Machine Learning Engineer | Codersbrain
Job Description
Machine learning Engineer
Company Overview
Fusemachines is a 10+ year old AI company, dedicated to delivering state-of-the-art AI products and solutions to a diverse range of industries. Founded by Sameer Maskey, Ph.D., an Adjunct Associate Professor at Columbia University, our company is on a steadfast mission to democratize AI and harness the power of global AI talent from underserved communities. With a robust presence in four countries and a dedicated team of over 400 full-time employees, we are committed to fostering AI transformation journeys for businesses worldwide. At Fusemachines, we not only bridge the gap between AI advancement and its global impact but also strive to deliver the most advanced technology solutions to the world.
Job Summary
The Data Engineer will be involved in various data engineering aspects, including data collection, cleaning, and preprocessing, to training models and deploying them to production. The ideal candidate will possess strong technical and interpersonal skills, along with specific machine learning skills. Collaboration with multi-functional teams to achieve product milestones as agreed with stakeholders is a key expectation of this role.
Responsibilities
- Understand business objectives and develop models that help achieve them, along with metrics to track progress.
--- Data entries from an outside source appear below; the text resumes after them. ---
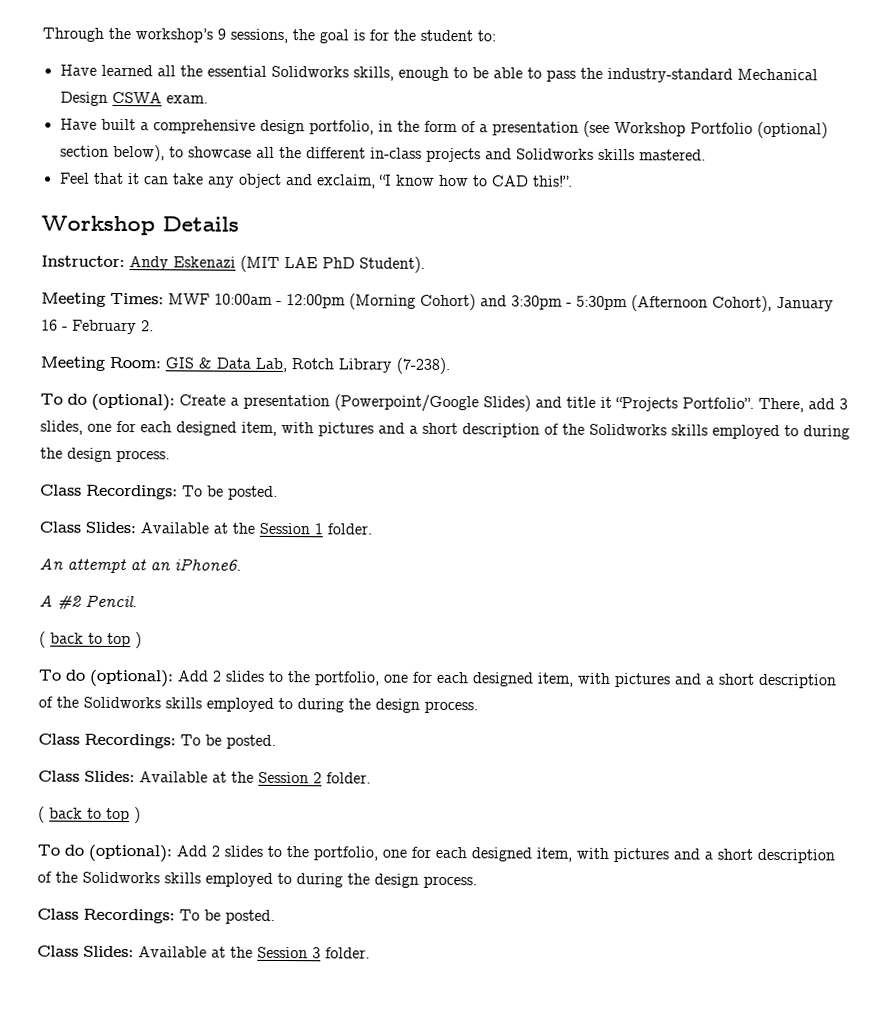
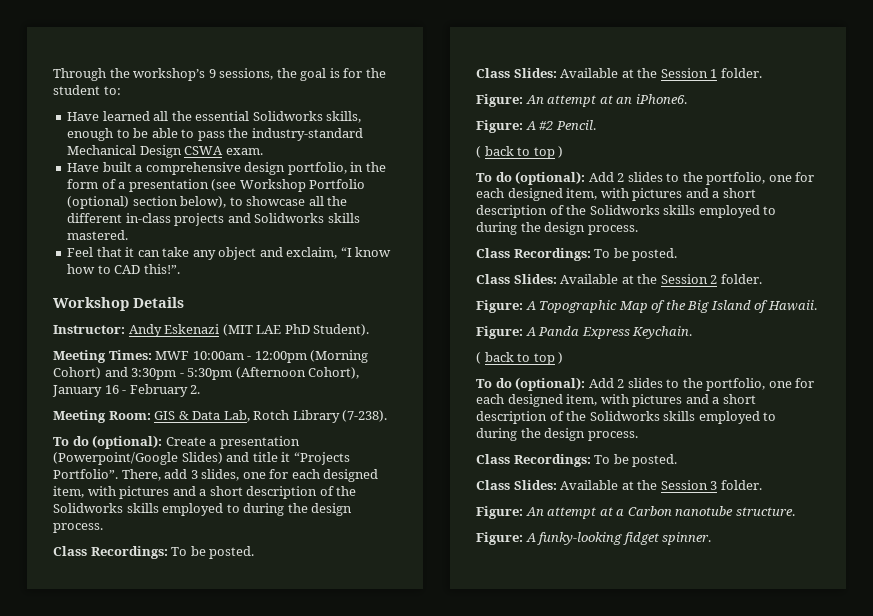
- An attempt at an iPhone6.
+ Figure: An attempt at an iPhone6.
- A #2 Pencil.
+ Figure: A #2 Pencil.
+ Figure: A Topographic Map of the Big Island of Hawaii.
+ Figure: A Panda Express Keychain.
+ Figure: An attempt at a Carbon nanotube structure.
+ Figure: A funky-looking fidget spinner.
- Analyze machine learning algorithms to solve problems and rank them by success probability.
- Explore and visualize data to understand it and identify differences in data distribution affecting model performance.
- Verify data quality and ensure it through data cleaning processes.
- Define validation strategies and preprocessing or feature engineering for datasets.
- Establish data augmentation pipelines and find available datasets for training.
- Train models and tune their hyperparameters.
- Analyze model errors and design strategies to overcome them.
- Deploy models to production.
- Work independently and collaboratively on a multi-disciplinary project team in an Agile development environment.
- Engage in design, development, and testing activities for big data products.
- Provide feedback to development teams on code and architecture optimization.
Qualifications
- Hands-on experience developing in Python and PySpark.
- Experience with Apache Spark is preferred.
- Strong foundation in statistics and ability to utilize statistical methods to derive insights from data.
- Familiarity with Azure Databricks or similar platforms.
- Proficiency with deep learning frameworks such as TensorFlow, PyTorch, or Keras.
- Skilled in machine learning libraries such as scikit-learn and pandas.
- Expertise in visualizing and manipulating large datasets.
- Knowledge of selecting hardware to run machine learning models with the required latency.
- Familiarity with Azure services.
- Proven experience with Continuous Integration/Continuous Deployment (CI/CD).
- Experience with version control systems, such as GitHub or Bitbucket.
- Familiarity with Linux OS and concepts.
- Strong written and verbal communication skills.
- Self-motivated and able to work well in a team.
Preferred Skills
- Knowledge of additional machine learning frameworks or libraries would be a plus.
- Experience with big data tools and platforms not specified.
Experience
- Previous experience in data engineering or related fields is required.
Environment
- The typical work setting is expected to be collaborative, possibly in a hybrid model, with Agile development practices. Specific location details are not provided.